Yes for sure I think I see what you mean.
I can´t see how blocking would endorse more side by side racing though. In that video it works because they do leave room for eachother. With some shunt here and there but had it been Nico or Lewis it would have ended in first corner had the other car not backed off
Well. You got me to thinking (these days no mean feat so thank you sir) and while all the critics have been hammering at Pirelli, the engine regs the aero regs et all (and rightly so in my opinion) we have lost the criticism for how the races themselves are being run. An F1 event today is of a far different complexion than it was even 10 years ago. While I am all for driver protection and aligning the rules and penalties to ensure the safety of the participants, I cannot help but think that after the Bianchi fiasco that the powers that be are perhaps focused on areas or problems that do not and will not occur. Take the blue flag mania out of the mix and at the very least Vettel's team radio would become conspicuously silent
true. A win is a win....but the crew blunder still doesn't mean Hamilton beat him fair and square.
The only fair and square dueling was when the race truly started after the safety car came in; Ricciardo immediately opened up a gap on the whole field. That's fair and square; everyone was pushing, including Mercedes, in moderately heavy wet conditions, and the only way they got him was because the team shafted him. Again. I liked Martin's words to him at the podium, "You drove phenomenally all weekend; your day will come."
....and then Mr. Tie-Die Bieber stands there after the race and goes "you crushed it man!" ...apparently he didn't watch the race.
You have inadvertently or inadvertently hit upon why I now watch F1 Avidly as opposed to my lackadaisical boycott of the 90's. It has become for better and usually for worse the microcosm of world politics and social strata. You have micro management, countries which are completely despotic vying for a race, old money races (bring back the French Grand Prix, dear god it was the founder of GP racing Monaco gets a free pass, give them the damn race for free), Multinational teams playing economic poker (anyone think that DeadBulls shennanigans against Renault last year were anything but a bluff of the grandest scale?) Governing bodies falling out of touch with the field, drivers finally starting to show some backbone. Teams being paid to participate, while others go starving.
While it may very well be the glam sport, it certainly manages to show the best and worst of human nature all at once. Rosberg who still manages to look like you just killed his puppy even when leading the WDC. Hamilton acting like a hip hop version of Dag Hammerskjold, Vettel like Angela Merkel sans boobs, Raikkonen weathering the storm in true Nordic manner, Alonso playing out the Spanish dream of once owning the known world and losing the empire,via some piss poor decisions, not co incidentally to Britain.

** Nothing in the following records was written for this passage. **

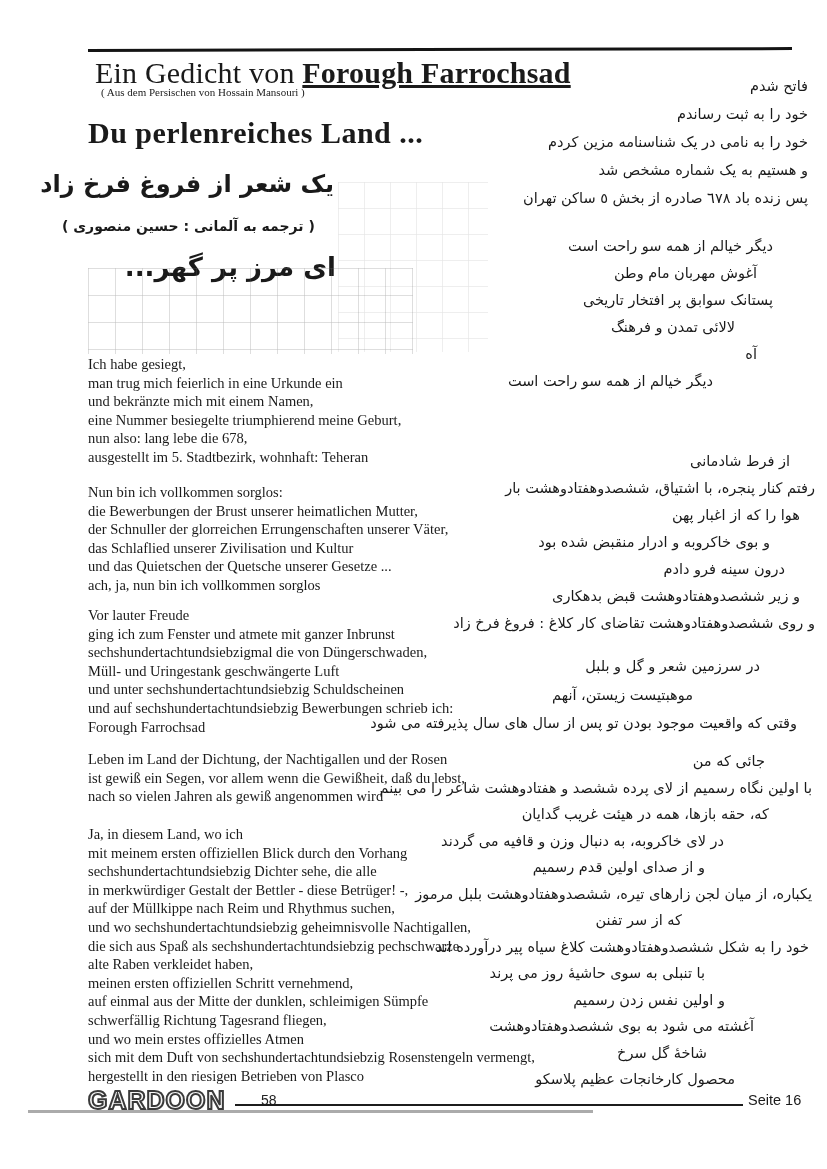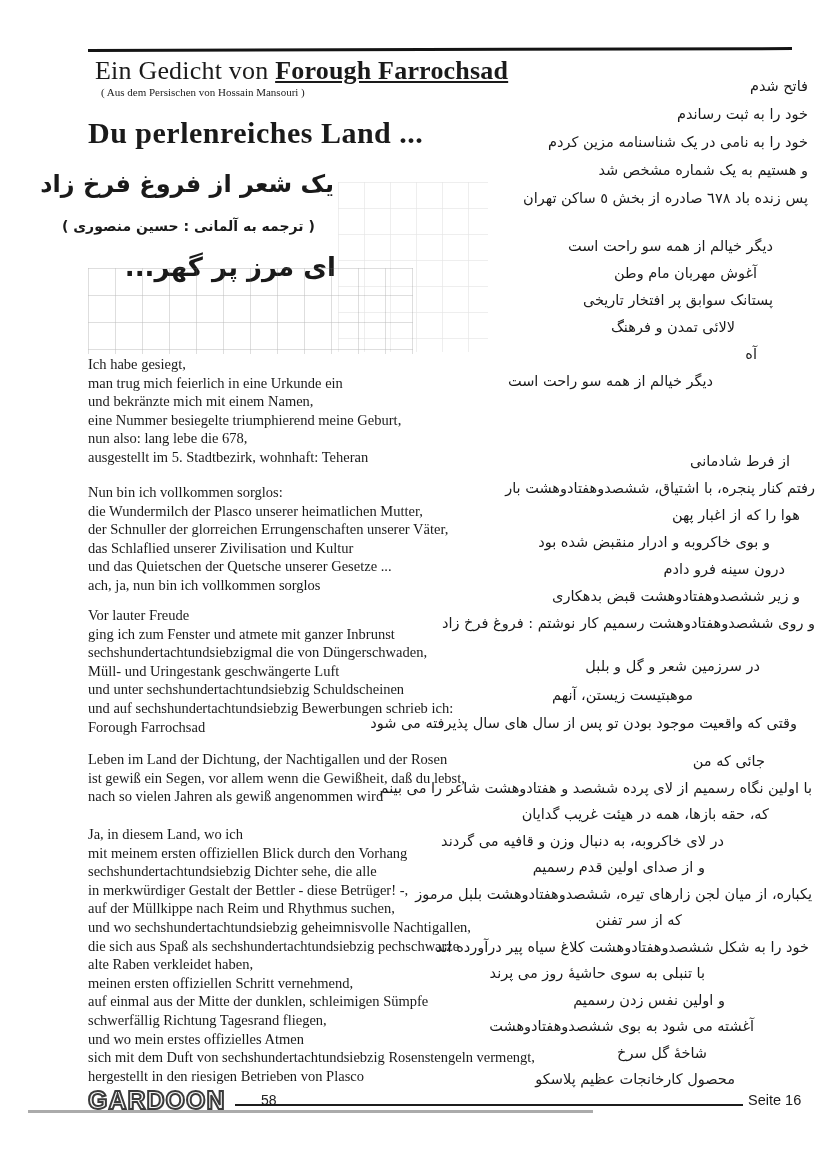--- a/index.html
+++ b/index.html
@@ -4,21 +4,21 @@
 <style>
   html,body{margin:0;padding:0;background:#ffffff;}
   .page{position:relative;width:827px;height:1169px;background:#fff;overflow:hidden;margin:0 auto;
         font-family:"Liberation Serif",serif;color:#1a1a1a;}
   .abs{position:absolute;}
 
   
   .top-rule{left:88px;top:48px;width:704px;height:3px;background:#141414;transform:rotate(-0.15deg);}
 
   
-  .title-line{left:95px;top:56px;font-size:26px;letter-spacing:.2px;white-space:nowrap;}
+  .title-line{left:95px;top:56px;font-size:30px;letter-spacing:.2px;white-space:nowrap;}
   .title-line .author{font-weight:bold;text-decoration:underline;}
   .subtitle{left:101px;top:86px;font-size:11px;white-space:nowrap;}
   .german-title{left:88px;top:116px;font-size:30px;font-weight:bold;letter-spacing:.5px;white-space:nowrap;}
 
   
   .fa{font-family:"DejaVu Sans",sans-serif;direction:rtl;}
   .persian-title{left:62px;top:170px;width:272px;font-size:24px;font-weight:bold;text-align:right;white-space:nowrap;}
   .persian-credit{left:62px;top:218px;width:272px;font-size:14px;font-weight:bold;text-align:left;white-space:nowrap;}
   .persian-subtitle{left:130px;top:252px;width:206px;font-size:26px;font-weight:bold;text-align:center;white-space:nowrap;}
 
@@ -112,21 +112,21 @@
       <div class="stanza s0">
         <div class="poem-line">Ich habe gesiegt,</div>
         <div class="poem-line">man trug mich feierlich in eine Urkunde ein</div>
         <div class="poem-line">und bekränzte mich mit einem Namen,</div>
         <div class="poem-line">eine Nummer besiegelte triumphierend meine Geburt,</div>
         <div class="poem-line">nun also: lang lebe die 678,</div>
         <div class="poem-line">ausgestellt im 5. Stadtbezirk, wohnhaft: Teheran</div>
       </div>
       <div class="stanza s1">
         <div class="poem-line">Nun bin ich vollkommen sorglos:</div>
-        <div class="poem-line">die Wundermilch der Plasco unserer heimatlichen Mutter,</div>
+        <div class="poem-line">die Bewerbungen der Brust unserer heimatlichen Mutter,</div>
         <div class="poem-line">der Schnuller der glorreichen Errungenschaften unserer Väter,</div>
         <div class="poem-line">das Schlaflied unserer Zivilisation und Kultur</div>
         <div class="poem-line">und das Quietschen der Quetsche unserer Gesetze ...</div>
         <div class="poem-line">ach, ja, nun bin ich vollkommen sorglos</div>
       </div>
       <div class="stanza s2">
         <div class="poem-line">Vor lauter Freude</div>
         <div class="poem-line">ging ich zum Fenster und atmete mit ganzer Inbrunst</div>
         <div class="poem-line">sechshundertachtundsiebzigmal die von Düngerschwaden,</div>
         <div class="poem-line">Müll- und Uringestank geschwängerte Luft</div>
@@ -172,21 +172,21 @@
         <div class="poem-line">آه</div>
         <div class="poem-line">دیگر خیالم از همه سو راحت است</div>
       </div>
       <div class="stanza s2">
         <div class="poem-line">از فرط شادمانی</div>
         <div class="poem-line">رفتم کنار پنجره، با اشتیاق، ششصدوهفتادوهشت بار</div>
         <div class="poem-line">هوا را که از اغبار پهن</div>
         <div class="poem-line">و بوی خاکروبه و ادرار منقبض شده بود</div>
         <div class="poem-line">درون سینه فرو دادم</div>
         <div class="poem-line">و زیر ششصدوهفتادوهشت قبض بدهکاری</div>
-        <div class="poem-line">و روی ششصدوهفتادوهشت رسمیم کار نوشتم : فروغ فرخ زاد</div>
+        <div class="poem-line">و روی ششصدوهفتادوهشت تقاضای کار کلاغ : فروغ فرخ زاد</div>
       </div>
       <div class="stanza s3">
         <div class="poem-line">در سرزمین شعر و گل و بلبل</div>
         <div class="poem-line">موهبتیست زیستن، آنهم</div>
         <div class="poem-line">وقتی که واقعیت موجود بودن تو پس از سال های سال پذیرفته می شود</div>
       </div>
       <div class="stanza s4">
         <div class="poem-line">جائی که من</div>
         <div class="poem-line">با اولین نگاه رسمیم از لای پرده ششصد و هفتادوهشت شاعر را می بینم</div>
         <div class="poem-line">که، حقه بازها، همه در هیئت غریب گدایان</div>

Harvard School of Business is missing out on one of the most pertinent examples of world economy played out in a controlled and microcosmic manner.

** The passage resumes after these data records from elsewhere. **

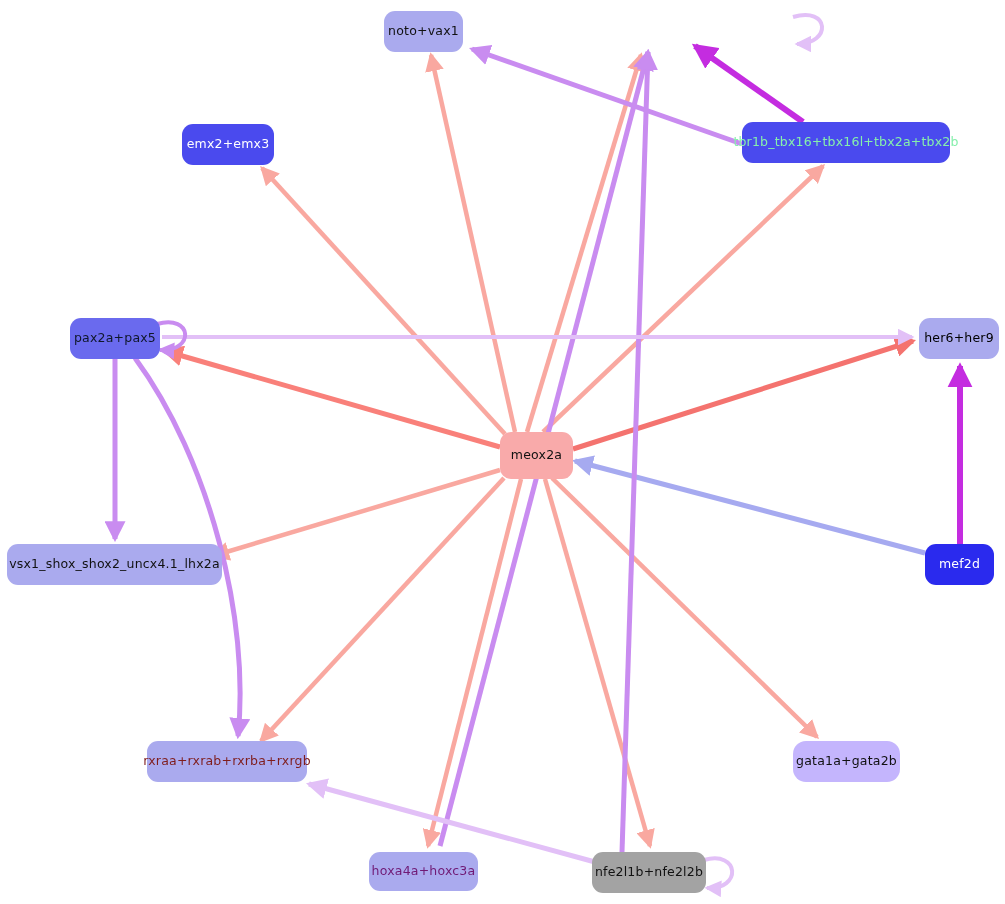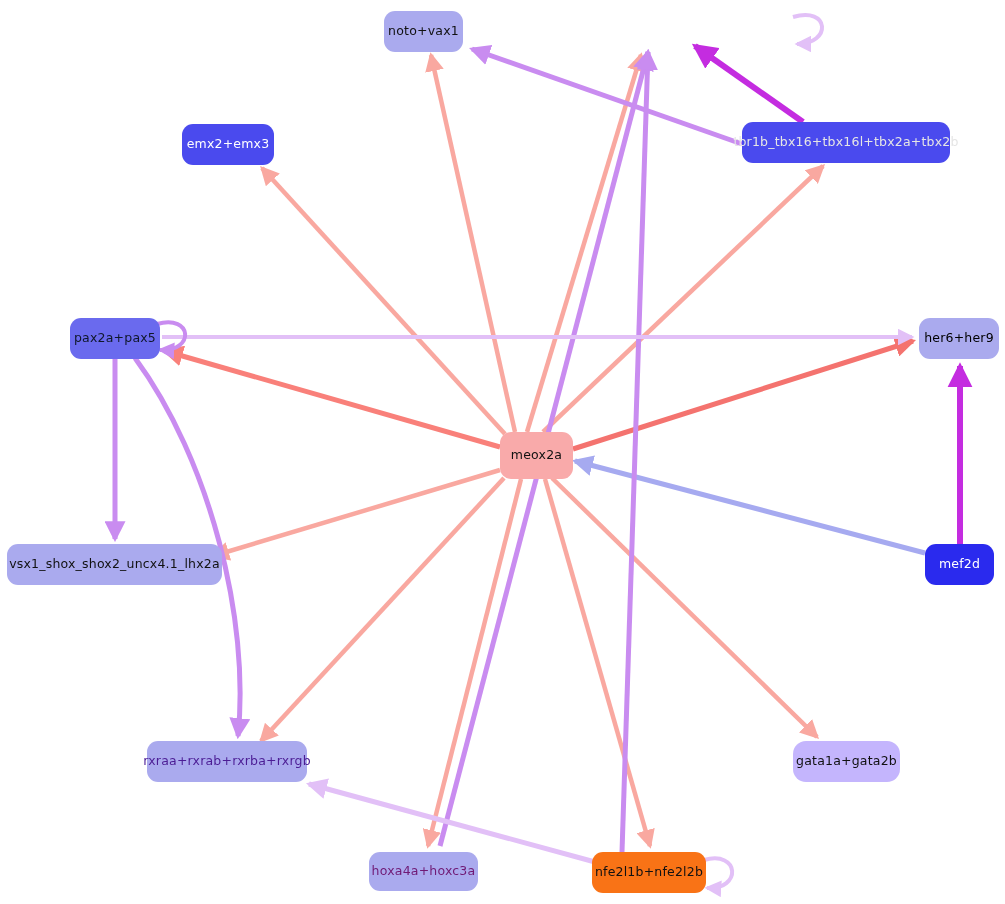--- a/index.html
+++ b/index.html
@@ -101,44 +101,44 @@
       <path d="M 115 359 L 115 539" stroke="#c98cf0" stroke-width="5" fill="none" stroke-linecap="butt" marker-end="url(#arw-c98cf0)"></path>
       <path d="M 135 358 C 210 460 250 620 238 736" stroke="#c98cf0" stroke-width="5" fill="none" stroke-linecap="butt" marker-end="url(#arw-c98cf0)"></path>
     </svg>
   <div id="node-layer">
       <div class="node" style="left: 384px; top: 11px; width: 79px; height: 41px; background: rgb(170, 170, 238); color: rgb(17, 17, 17);">
         <span>noto+vax1</span>
       </div>
       <div class="node" style="left: 182px; top: 124px; width: 92px; height: 41px; background: rgb(74, 74, 238); color: rgb(255, 255, 255);">
         <span>emx2+emx3</span>
       </div>
-      <div class="node" style="left: 742px; top: 122px; width: 208px; height: 41px; background: rgb(74, 74, 238); color: #e5e5e5;">
+      <div class="node" style="left: 742px; top: 122px; width: 208px; height: 41px; background: rgb(74, 74, 238); color: #86efac;">
         <span>tbr1b_tbx16+tbx16l+tbx2a+tbx2b</span>
       </div>
       <div class="node" style="left: 70px; top: 318px; width: 90px; height: 41px; background: rgb(106, 106, 238); color: #0f172a;">
         <span>pax2a+pax5</span>
       </div>
       <div class="node" style="left: 919px; top: 318px; width: 80px; height: 41px; background: rgb(170, 170, 238); color: #000000;">
         <span>her6+her9</span>
       </div>
       <div class="node" style="left: 500px; top: 432px; width: 73px; height: 47px; background: rgb(249, 170, 170); color: rgb(17, 17, 17);">
         <span>meox2a</span>
       </div>
       <div class="node" style="left: 7px; top: 544px; width: 215px; height: 41px; background: rgb(170, 170, 238); color: rgb(17, 17, 17);">
         <span>vsx1_shox_shox2_uncx4.1_lhx2a</span>
       </div>
       <div class="node" style="left: 925px; top: 544px; width: 69px; height: 41px; background: rgb(42, 42, 238); color: rgb(255, 255, 255);">
         <span>mef2d</span>
       </div>
-      <div class="node" style="left: 147px; top: 741px; width: 160px; height: 41px; background: rgb(170, 170, 238); color: #4c1d95;">
+      <div class="node" style="left: 147px; top: 741px; width: 160px; height: 41px; background: rgb(170, 170, 238); color: #7f1d1d;">
         <span>rxraa+rxrab+rxrba+rxrgb</span>
       </div>
       <div class="node" style="left: 793px; top: 741px; width: 107px; height: 41px; background: #c4b5fd; color: rgb(17, 17, 17); border-radius: 13px;">
         <span>gata1a+gata2b</span>
       </div>
       <div class="node" style="left: 369px; top: 852px; width: 109px; height: 39px; background: rgb(170, 170, 238); color: #701a75;">
         <span>hoxa4a+hoxc3a</span>
       </div>
-      <div class="node" style="left: 592px; top: 852px; width: 114px; height: 41px; background: #f97316; color: rgb(17, 17, 17);">
+      <div class="node" style="left: 592px; top: 852px; width: 114px; height: 41px; background: #a3a3a3; color: rgb(17, 17, 17);">
         <span>nfe2l1b+nfe2l2b</span>
       </div>
     </div>
 </div>
 
 </body></html>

To the race itself. Take a step back and look at it from the teams and managements perspective. The driver is a
component of a race. We hire them because we believe they will make a rational choice in any given instance that will put our car in the best possible position when the race finishes. Fair and square took a backseat ages ago and ruthless capitalization lap by lap is now the rule. That means all the factors have to align and in Napoleanic terms you need a driver proven to be "lucky: (that alone is why Massa never got a WDC) We build the best car we can, we do everything in the race to give the driver the most opportunities possible and then we rely on him to execute the race about 10 percent ABOVE his known ability.

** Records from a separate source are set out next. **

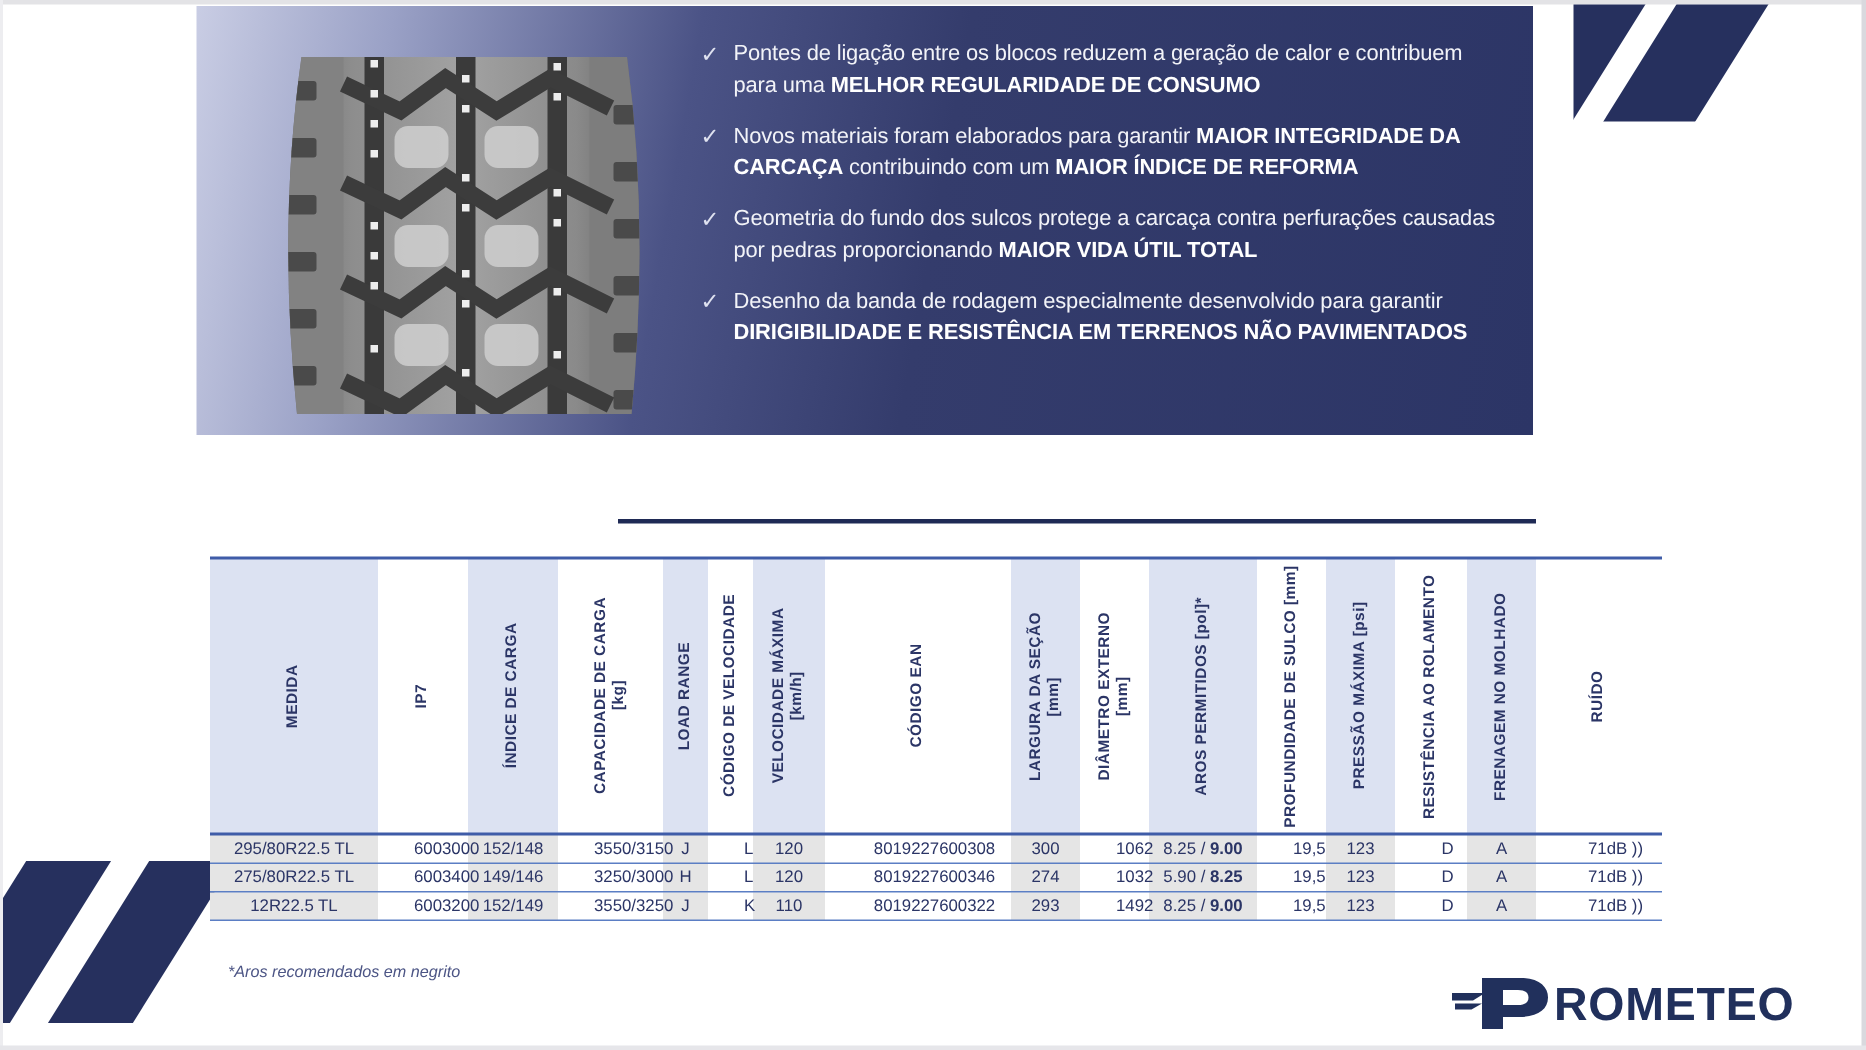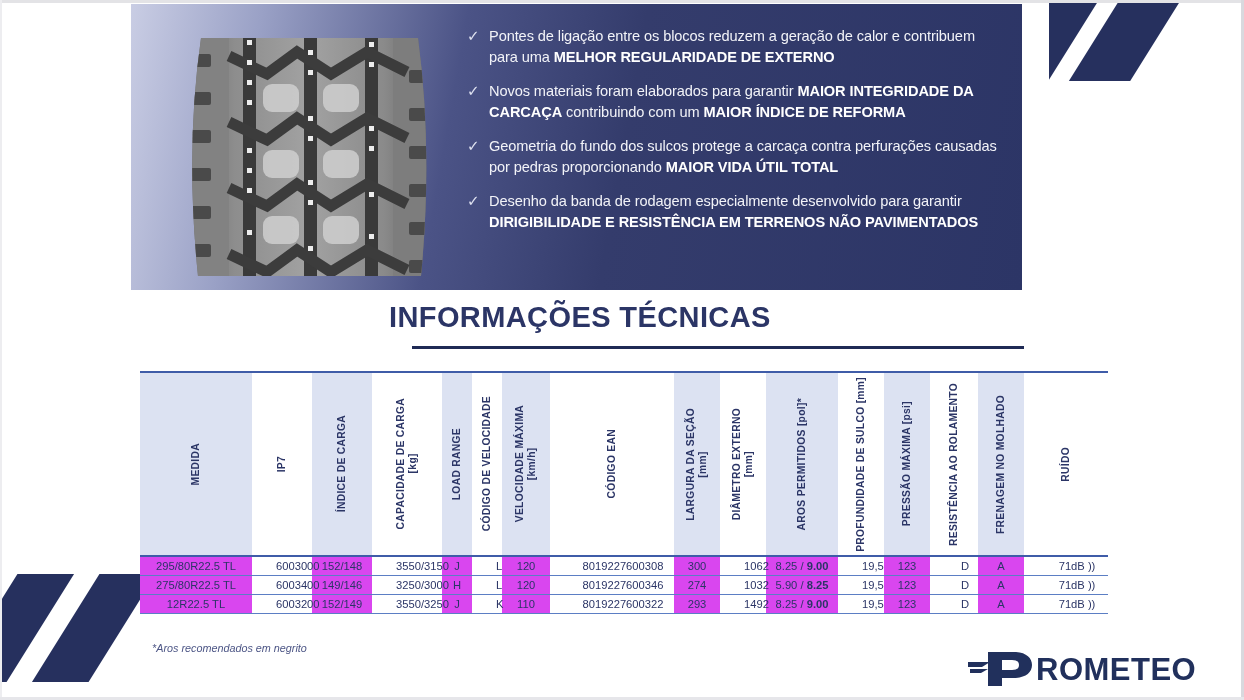--- a/index.html
+++ b/index.html
@@ -76,21 +76,21 @@
   .vert{
     writing-mode:vertical-rl;transform:rotate(180deg);
     white-space:pre-line;text-align:center;margin:0 auto;
     font-size:10.3px;font-weight:bold;color:#2b3566;
     letter-spacing:0.3px;line-height:12px;
   }
   table.tech tbody td{
     height:16px;padding:1px 2px;text-align:center;vertical-align:middle;
     font-size:11.2px;color:#2b3566;
     border-bottom:1.6px solid #5b7ec4;
-    background:#d946ef;
+    background:#e5e5e5;
   }
   table.tech tbody td.white{background:#ffffff;padding-left:24px;}
   table.tech tbody td b{font-weight:bold;text-align:right;}
 
   .foot-note{
     position:absolute;left:152px;top:642px;
     font-size:10.8px;font-style:italic;color:#4c5585;
   }
 
   
@@ -203,21 +203,21 @@
           </g>
         </g>
       </svg>
     </div>
 
     <div class="bullets">
 
       <div class="bullet">
         <span class="chk">✓</span>
         <span class="btxt">
-          <span>Pontes de ligação entre os blocos reduzem a geração de calor e contribuem para uma </span><b>MELHOR REGULARIDADE DE EXTERNO</b>
+          <span>Pontes de ligação entre os blocos reduzem a geração de calor e contribuem para uma </span><b>MELHOR REGULARIDADE DE CONSUMO</b>
         </span>
       </div>
 
       <div class="bullet">
         <span class="chk">✓</span>
         <span class="btxt">
           <span>Novos materiais foram elaborados para garantir </span><b>MAIOR INTEGRIDADE DA CARCAÇA</b><span> contribuindo com um </span><b>MAIOR ÍNDICE DE REFORMA</b>
         </span>
       </div>
 
@@ -231,21 +231,20 @@
       <div class="bullet">
         <span class="chk">✓</span>
         <span class="btxt">
           <span>Desenho da banda de rodagem especialmente desenvolvido para garantir </span><b>DIRIGIBILIDADE E RESISTÊNCIA EM TERRENOS NÃO PAVIMENTADOS</b>
         </span>
       </div>
 
     </div>
   </div>
 
-  <div class="sect-title">INFORMAÇÕES TÉCNICAS</div>
   <div class="sect-rule"></div>
 
   <div class="tbl-wrap">
     <table class="tech">
       <colgroup id="cg">
           <col style="width: 112px;">
           <col style="width: 60px;">
           <col style="width: 60px;">
           <col style="width: 70px;">
           <col style="width: 30px;">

Ric has more than fulfilled his third of the equation. The Napoleanic luck factor is whats killing him right now. From a team perspective it is fixable. From a drivers point of view, luck is a quantity
manufactured by hard work and personal development, when it turns against you, the first thought is that an outside entity is involved and you need to fix it or kill it off pronto.These guys know they have a limited career span and need to get the most out of every second behind the wheel.